Maturation of Christian faith is not that simple.  Yes, I am so thankful that my parents were involved in church so I grew up knowing godly people and learning about God and His salvation He offers through Jesus.  But choosing to follow God – to obey Him – did not become as natural and automatic a thing as setting up a hi-hat and ride cymbal early on a Sunday morning did.  Sometimes going to church feels like an involuntary routine – a necessity – rather than an exciting  experience  to fellowship with other Christians and worship God.  I, along with many other front pew kids, did not come from a home in which God was an option or even forbidden.  His existence was taken as fact.  I was so surrounded by Bible verses, crosses, Michael W. Smith songs, and people speaking “Christianese”, that in this rose garden of my childhood the beauty of the roses was often lost on me.  As I grew older, though, and was torn from the garden to wander through deserts, I remembered the beauty of the blooms and the sweetness of their scents.  I realized that flowers – the blessings of life and hope of salvation – found in the desert were to be cherished and treasured, and shared with other wanderers in the wasteland.  Still, on one day I might spot the smallest blossom, hold it close, and smile about it for hours, while at another time I might stomp through an oasis, kicking the heads off orchids, not caring about the Gardener who grows them.

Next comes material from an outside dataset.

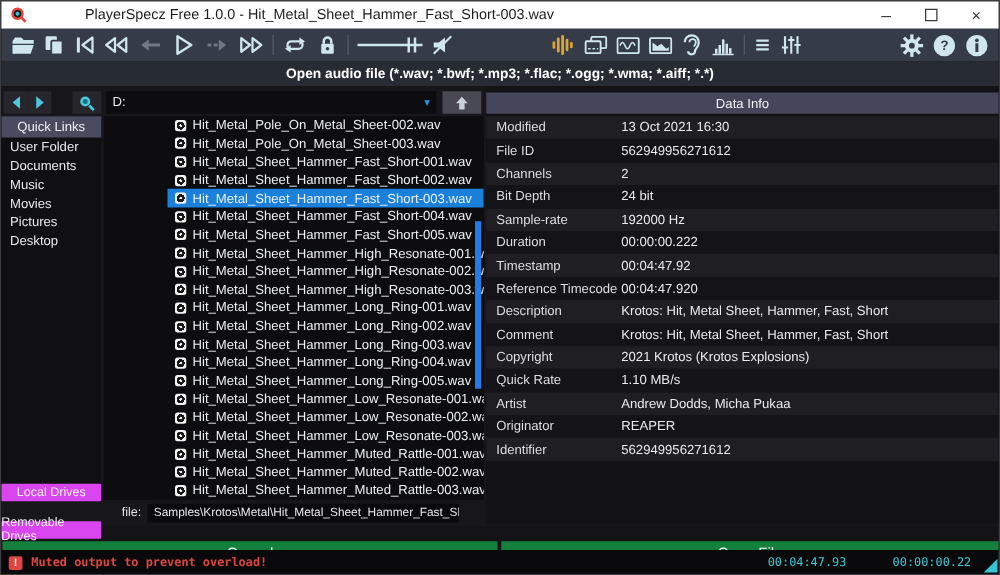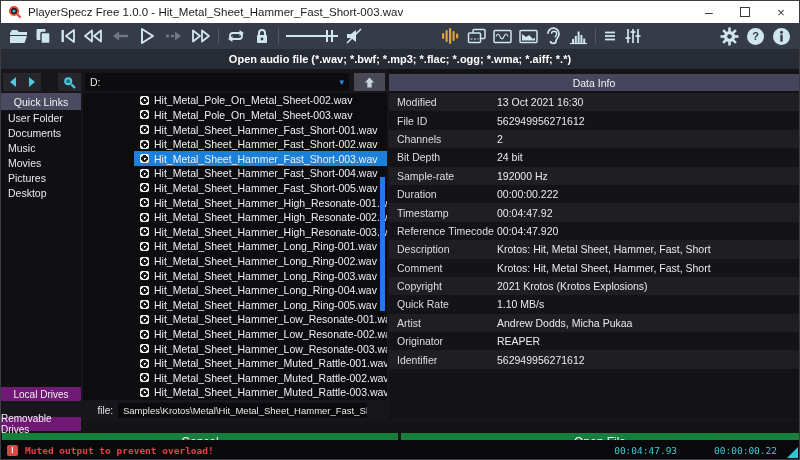"PlayerSpecz Free 1.0.0 -" .titlebar { gap: none -> 40px }
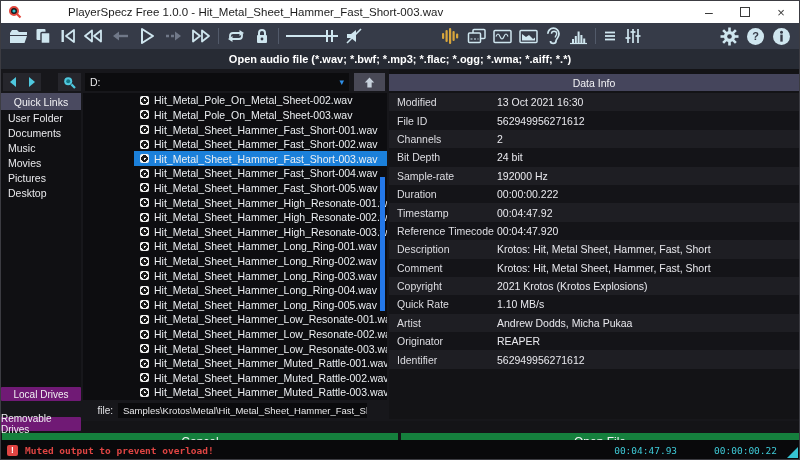"Local Drives" .drive-btn { background: #701a75 -> #d946ef }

So it is for this front pew kid, all grown up.  My mother no longer sings me to sleep with “The Old Rugged Cross.”  I must choose to listen to it on my own rather than to a scintillating song with lyrics that do not honor God.  Front pew kids grow up with the best seats in the house to hear and see what God has done, but this does not guarantee a close adult relationship with God.  They accept Jesus as their Lord and Savior…or they don’t.  They go to church after leaving home…or they don’t.  They remember the words of their teachers and pastors and parents…or they don’t.  We cannot trade in the gold stars on our Sunday School attendance chart for a ticket to Heaven.

I am writing this for several reasons.  I want to hear from other grown up front pew kids.  We have taken different paths, and I am interested in their stories.  I also am writing this to prove the existence of Millennial Christians.  I was born in 1990, smack dab in the middle of the Millennial generation (1980-2000).  My views do not match many generalized notions of Millennial views mostly due to my faith.  I am also writing merely for the pleasure of writing and the challenge to voice my ideas politely and intelligently.  My high school band teacher used to say it does not take talent to play loud and fast; it takes talent to play softly and slowly.  So instead of through ranting and virtual Bible-thumping, I aim to deliver insights without giving the reader a headache.

Opinions and viewpoints will not come from a seminary graduate.  They will merely come from a front pew kid all grown up, still remembering (or not) what her Sunday school teacher taught or what she learned from VeggieTales, and still wondering, “What would Jesus do?”